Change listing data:
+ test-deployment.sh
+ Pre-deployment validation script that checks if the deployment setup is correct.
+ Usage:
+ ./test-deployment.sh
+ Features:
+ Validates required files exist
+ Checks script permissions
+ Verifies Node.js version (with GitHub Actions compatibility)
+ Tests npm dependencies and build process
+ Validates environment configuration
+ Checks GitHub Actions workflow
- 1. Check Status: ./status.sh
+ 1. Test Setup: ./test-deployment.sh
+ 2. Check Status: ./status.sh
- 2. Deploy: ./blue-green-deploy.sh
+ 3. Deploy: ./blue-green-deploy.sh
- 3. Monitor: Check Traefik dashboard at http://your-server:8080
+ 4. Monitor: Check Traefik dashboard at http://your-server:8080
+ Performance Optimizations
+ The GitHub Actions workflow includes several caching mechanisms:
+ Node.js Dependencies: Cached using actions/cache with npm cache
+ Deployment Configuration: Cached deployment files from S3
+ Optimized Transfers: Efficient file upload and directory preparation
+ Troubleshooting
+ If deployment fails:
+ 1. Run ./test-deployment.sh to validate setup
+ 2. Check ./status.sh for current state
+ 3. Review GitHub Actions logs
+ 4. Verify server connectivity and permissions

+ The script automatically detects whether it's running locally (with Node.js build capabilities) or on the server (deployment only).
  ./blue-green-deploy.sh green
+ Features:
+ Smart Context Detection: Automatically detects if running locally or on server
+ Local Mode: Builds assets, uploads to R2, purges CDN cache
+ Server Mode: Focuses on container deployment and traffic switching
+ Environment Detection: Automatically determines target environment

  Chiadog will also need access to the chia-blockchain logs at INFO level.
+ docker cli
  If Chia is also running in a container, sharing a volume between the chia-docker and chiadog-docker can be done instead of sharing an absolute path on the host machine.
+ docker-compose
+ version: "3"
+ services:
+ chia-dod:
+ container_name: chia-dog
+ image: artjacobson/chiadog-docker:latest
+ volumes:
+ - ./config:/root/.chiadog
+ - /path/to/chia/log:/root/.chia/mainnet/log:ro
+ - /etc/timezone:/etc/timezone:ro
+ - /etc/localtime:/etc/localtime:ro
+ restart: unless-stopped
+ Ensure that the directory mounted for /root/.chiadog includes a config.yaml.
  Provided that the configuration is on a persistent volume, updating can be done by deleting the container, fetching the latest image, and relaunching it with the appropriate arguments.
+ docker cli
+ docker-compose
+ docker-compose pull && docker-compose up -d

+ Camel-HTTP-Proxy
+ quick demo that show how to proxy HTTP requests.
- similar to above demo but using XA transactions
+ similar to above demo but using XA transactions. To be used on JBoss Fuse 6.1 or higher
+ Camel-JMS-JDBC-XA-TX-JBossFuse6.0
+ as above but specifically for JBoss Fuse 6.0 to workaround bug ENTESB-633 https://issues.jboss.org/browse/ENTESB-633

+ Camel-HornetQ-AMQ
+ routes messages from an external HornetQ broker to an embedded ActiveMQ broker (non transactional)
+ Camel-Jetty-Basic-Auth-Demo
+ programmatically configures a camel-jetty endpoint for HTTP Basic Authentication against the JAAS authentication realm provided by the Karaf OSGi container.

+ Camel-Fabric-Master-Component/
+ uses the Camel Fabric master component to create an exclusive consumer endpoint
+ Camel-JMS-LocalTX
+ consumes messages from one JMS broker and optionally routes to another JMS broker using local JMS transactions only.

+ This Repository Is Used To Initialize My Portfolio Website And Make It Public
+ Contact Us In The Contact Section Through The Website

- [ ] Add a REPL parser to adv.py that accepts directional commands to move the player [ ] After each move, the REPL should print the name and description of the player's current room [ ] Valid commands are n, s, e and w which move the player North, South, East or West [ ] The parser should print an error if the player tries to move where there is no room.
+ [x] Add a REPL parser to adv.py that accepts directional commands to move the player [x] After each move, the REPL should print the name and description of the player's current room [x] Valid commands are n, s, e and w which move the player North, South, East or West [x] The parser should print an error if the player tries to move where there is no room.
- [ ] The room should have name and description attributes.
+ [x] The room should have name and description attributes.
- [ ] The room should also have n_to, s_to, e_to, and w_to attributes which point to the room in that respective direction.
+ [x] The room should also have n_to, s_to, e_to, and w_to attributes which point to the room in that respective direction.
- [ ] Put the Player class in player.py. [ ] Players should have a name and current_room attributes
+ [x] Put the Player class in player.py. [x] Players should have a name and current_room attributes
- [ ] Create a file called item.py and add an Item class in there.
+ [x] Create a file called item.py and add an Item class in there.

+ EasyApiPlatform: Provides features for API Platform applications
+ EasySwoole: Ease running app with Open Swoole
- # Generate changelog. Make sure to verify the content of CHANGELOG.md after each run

▸ **Task item**
Your answer must be a single number: the count of lines in the records that include "Players".

▸ **Response**
2